Requirement: In the listing below, find the line containing "[8,179,168,196] 中！詳しくはこちら！ ->" and the line containing "[231,933,448,948] 1ページめ：1〜10件め（全757件） ->". Repeat exactly those two lines and every line between them.

Data extract:
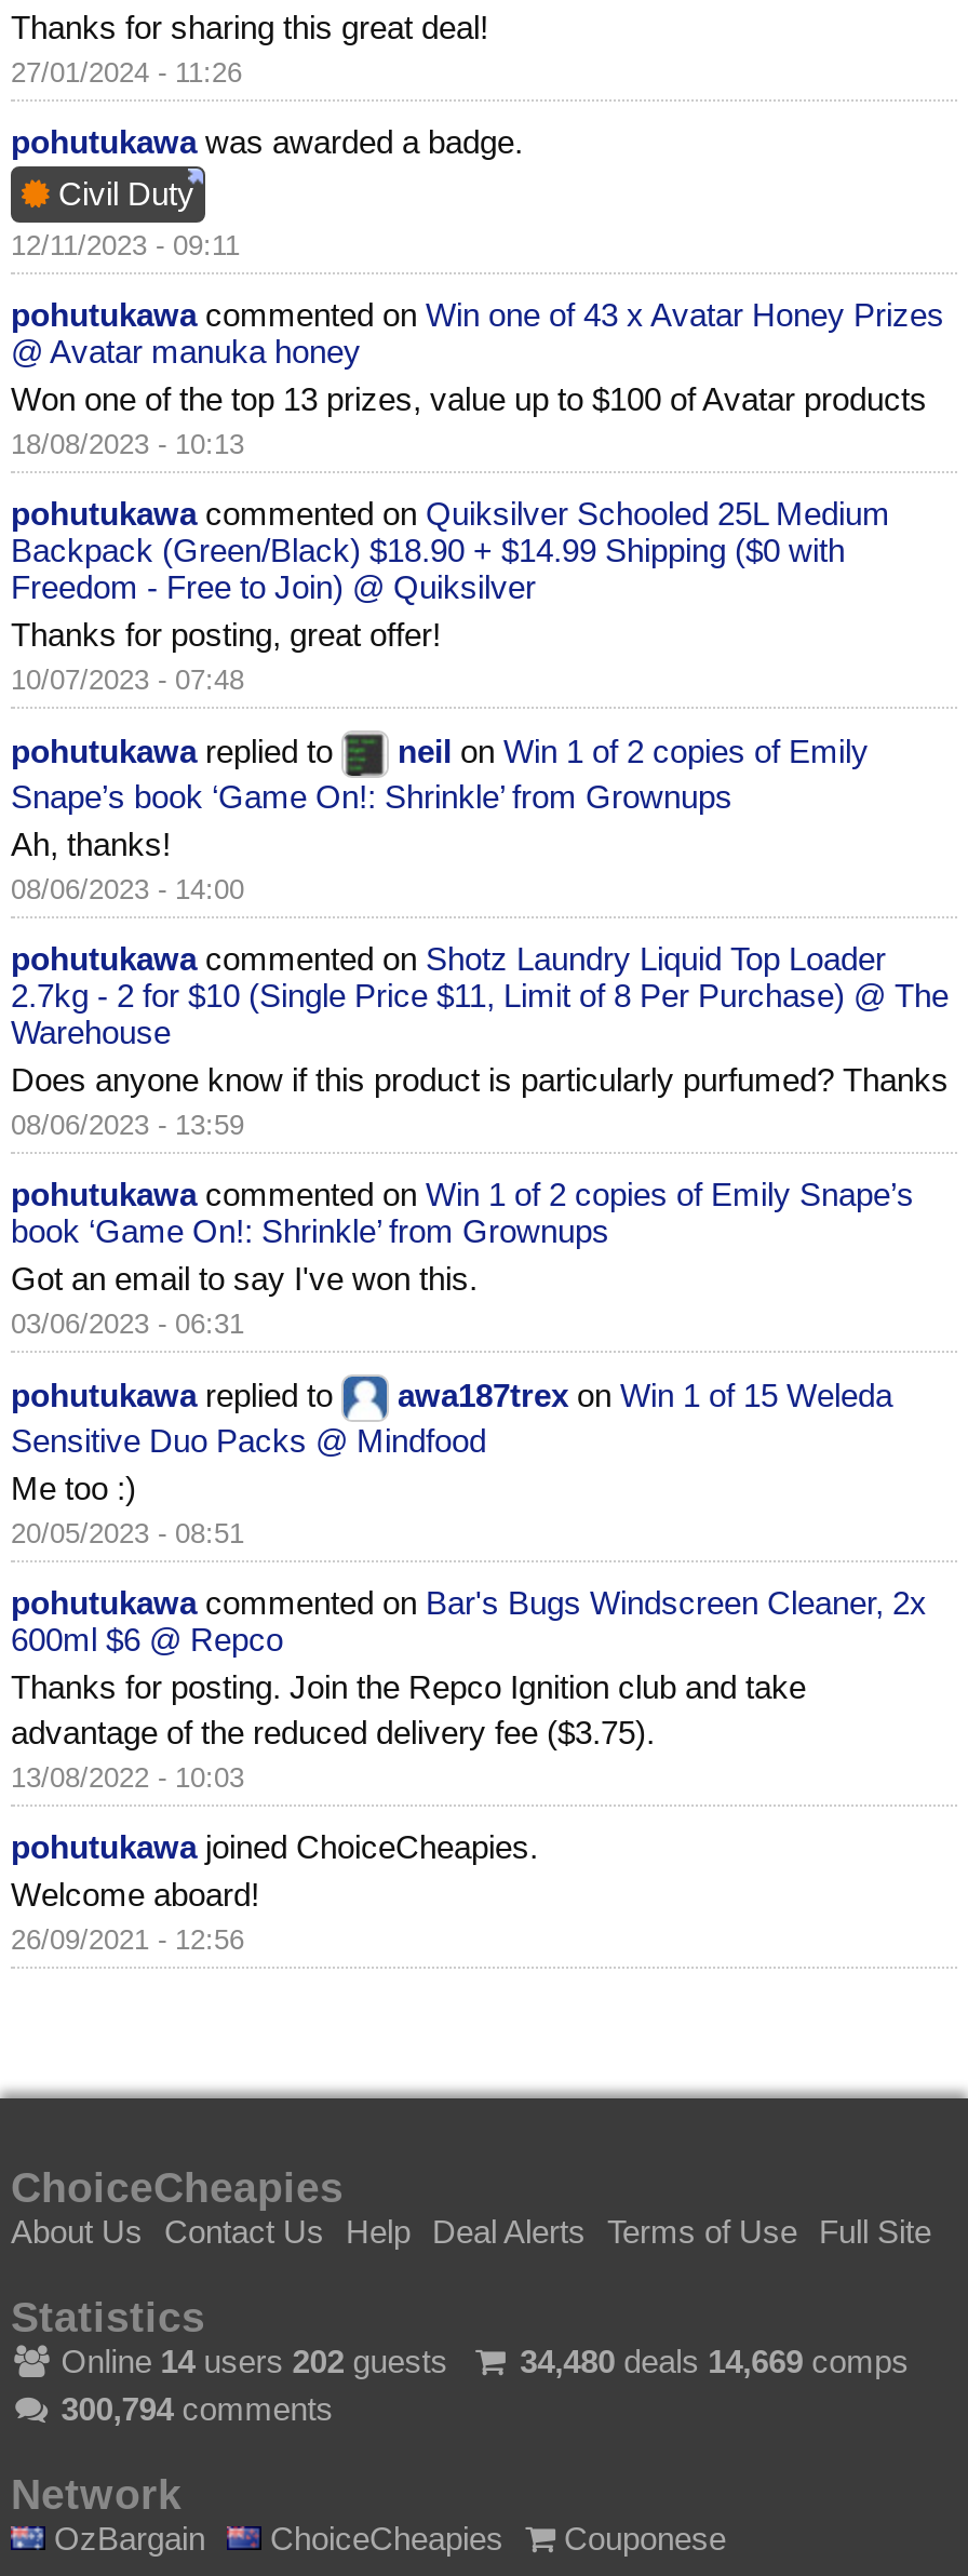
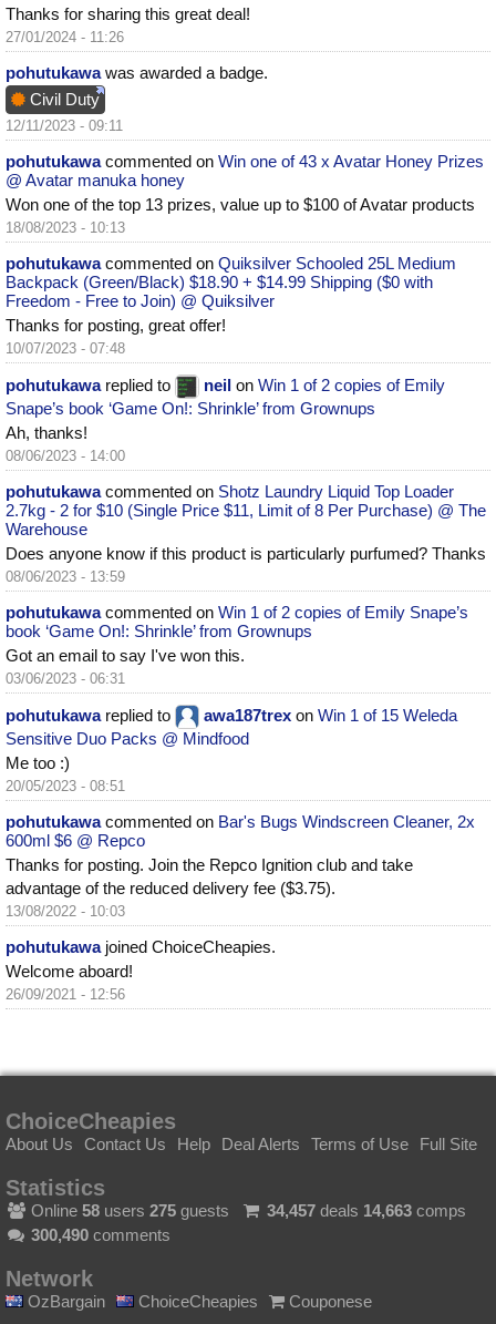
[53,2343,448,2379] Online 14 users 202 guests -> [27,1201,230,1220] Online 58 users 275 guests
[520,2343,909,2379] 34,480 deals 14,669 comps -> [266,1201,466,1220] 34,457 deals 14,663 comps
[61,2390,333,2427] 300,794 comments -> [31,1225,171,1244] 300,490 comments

==

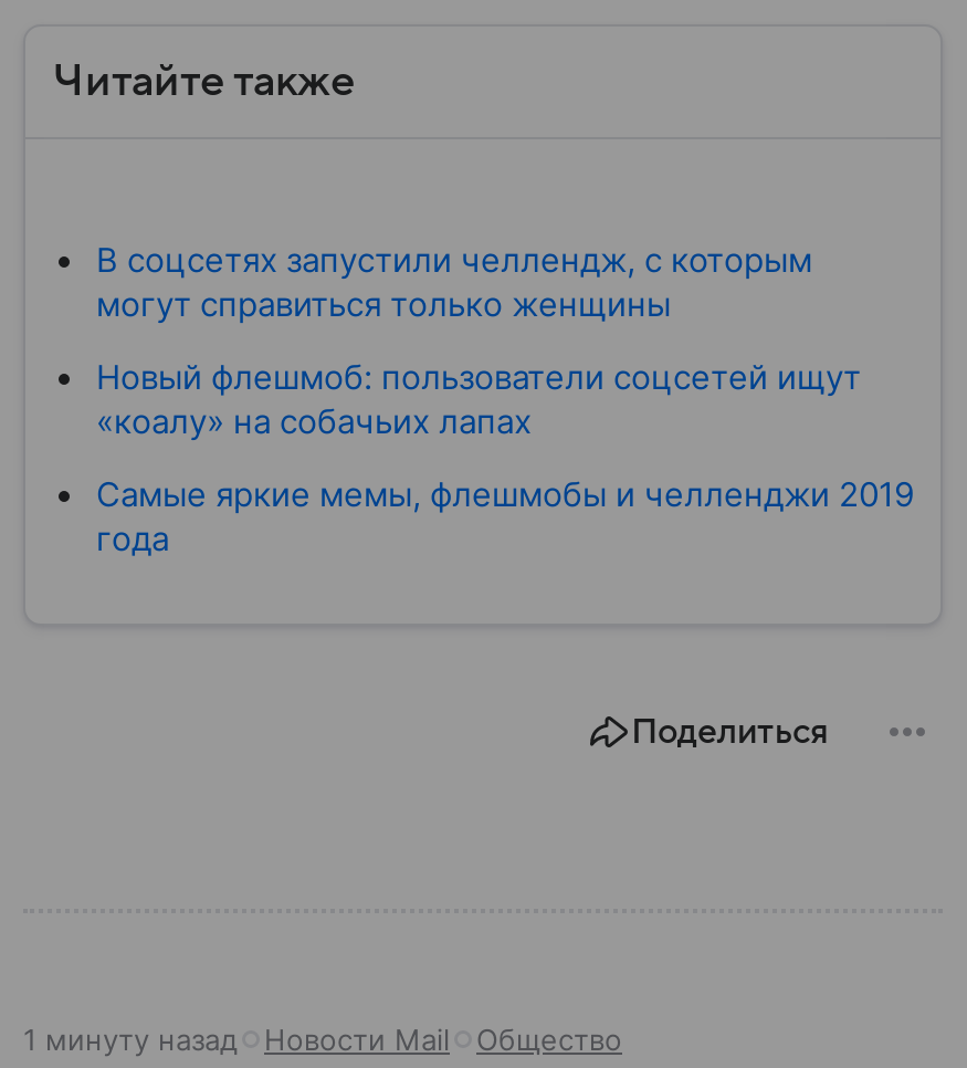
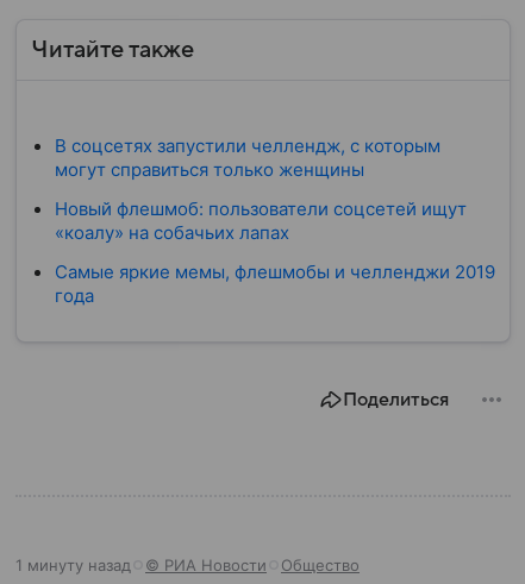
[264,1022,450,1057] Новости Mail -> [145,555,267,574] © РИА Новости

* * *

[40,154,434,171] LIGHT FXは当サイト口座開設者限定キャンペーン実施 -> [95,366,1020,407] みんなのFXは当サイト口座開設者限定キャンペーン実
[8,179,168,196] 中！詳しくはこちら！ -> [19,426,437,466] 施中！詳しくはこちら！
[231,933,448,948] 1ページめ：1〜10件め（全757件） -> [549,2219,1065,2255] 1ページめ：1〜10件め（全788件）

Response to the exercise:
[8,179,168,196] 中！詳しくはこちら！ -> [19,426,437,466] 施中！詳しくはこちら！
[231,933,448,948] 1ページめ：1〜10件め（全757件） -> [549,2219,1065,2255] 1ページめ：1〜10件め（全788件）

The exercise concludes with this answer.